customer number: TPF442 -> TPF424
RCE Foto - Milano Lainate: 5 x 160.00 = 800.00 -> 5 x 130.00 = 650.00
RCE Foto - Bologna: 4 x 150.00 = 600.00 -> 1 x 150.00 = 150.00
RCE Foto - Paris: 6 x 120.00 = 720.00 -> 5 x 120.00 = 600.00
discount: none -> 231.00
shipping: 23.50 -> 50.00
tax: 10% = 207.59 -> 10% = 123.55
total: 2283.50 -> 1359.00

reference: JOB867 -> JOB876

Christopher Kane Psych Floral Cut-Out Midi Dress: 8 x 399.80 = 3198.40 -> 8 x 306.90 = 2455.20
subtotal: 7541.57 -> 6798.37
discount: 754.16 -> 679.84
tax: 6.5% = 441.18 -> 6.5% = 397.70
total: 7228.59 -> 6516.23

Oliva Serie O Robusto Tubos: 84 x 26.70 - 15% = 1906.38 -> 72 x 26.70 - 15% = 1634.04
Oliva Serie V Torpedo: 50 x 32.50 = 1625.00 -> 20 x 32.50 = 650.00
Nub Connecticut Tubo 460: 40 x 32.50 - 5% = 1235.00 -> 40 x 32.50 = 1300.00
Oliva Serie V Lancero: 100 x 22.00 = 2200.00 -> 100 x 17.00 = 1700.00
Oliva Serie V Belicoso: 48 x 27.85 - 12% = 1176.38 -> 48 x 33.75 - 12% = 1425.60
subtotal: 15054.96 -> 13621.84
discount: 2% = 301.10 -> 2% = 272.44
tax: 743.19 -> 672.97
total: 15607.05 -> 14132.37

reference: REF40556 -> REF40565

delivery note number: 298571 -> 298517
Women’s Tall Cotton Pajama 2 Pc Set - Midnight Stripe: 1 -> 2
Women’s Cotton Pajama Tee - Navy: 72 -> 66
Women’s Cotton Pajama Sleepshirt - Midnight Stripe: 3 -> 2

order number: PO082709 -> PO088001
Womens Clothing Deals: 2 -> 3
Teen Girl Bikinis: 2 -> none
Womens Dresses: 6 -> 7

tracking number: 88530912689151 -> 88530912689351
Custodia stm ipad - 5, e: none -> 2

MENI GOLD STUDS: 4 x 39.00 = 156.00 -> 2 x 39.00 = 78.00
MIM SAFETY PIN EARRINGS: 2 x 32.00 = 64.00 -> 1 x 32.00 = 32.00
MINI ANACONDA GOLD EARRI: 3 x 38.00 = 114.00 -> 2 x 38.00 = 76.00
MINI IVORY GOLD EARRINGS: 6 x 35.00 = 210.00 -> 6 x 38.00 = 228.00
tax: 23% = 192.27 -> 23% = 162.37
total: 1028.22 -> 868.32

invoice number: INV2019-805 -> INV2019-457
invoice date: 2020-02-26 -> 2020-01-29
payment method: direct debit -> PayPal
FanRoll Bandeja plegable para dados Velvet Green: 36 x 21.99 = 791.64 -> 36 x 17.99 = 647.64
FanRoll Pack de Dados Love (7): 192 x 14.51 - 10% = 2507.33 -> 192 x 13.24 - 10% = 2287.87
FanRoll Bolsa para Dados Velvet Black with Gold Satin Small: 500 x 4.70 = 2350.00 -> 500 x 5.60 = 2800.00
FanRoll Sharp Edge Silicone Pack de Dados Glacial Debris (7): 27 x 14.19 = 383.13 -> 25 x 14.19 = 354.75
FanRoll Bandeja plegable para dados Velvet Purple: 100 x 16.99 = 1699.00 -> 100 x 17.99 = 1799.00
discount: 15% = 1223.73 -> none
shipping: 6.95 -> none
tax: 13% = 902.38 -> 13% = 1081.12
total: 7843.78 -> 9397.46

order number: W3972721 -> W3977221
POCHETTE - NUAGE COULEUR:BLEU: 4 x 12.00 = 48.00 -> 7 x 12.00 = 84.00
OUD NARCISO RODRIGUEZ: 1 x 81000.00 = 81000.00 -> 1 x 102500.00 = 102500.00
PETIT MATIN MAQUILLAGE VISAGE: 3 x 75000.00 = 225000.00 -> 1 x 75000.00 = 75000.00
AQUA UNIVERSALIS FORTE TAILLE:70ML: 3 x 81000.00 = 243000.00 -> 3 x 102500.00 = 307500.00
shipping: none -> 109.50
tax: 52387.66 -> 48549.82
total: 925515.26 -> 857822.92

---

Aim of the task » Where a line in the records above contains the word "Stripe", copy that line.

Task solution »
Women’s Tall Cotton Pajama 2 Pc Set - Midnight Stripe: 1 -> 2
Women’s Cotton Pajama Sleepshirt - Midnight Stripe: 3 -> 2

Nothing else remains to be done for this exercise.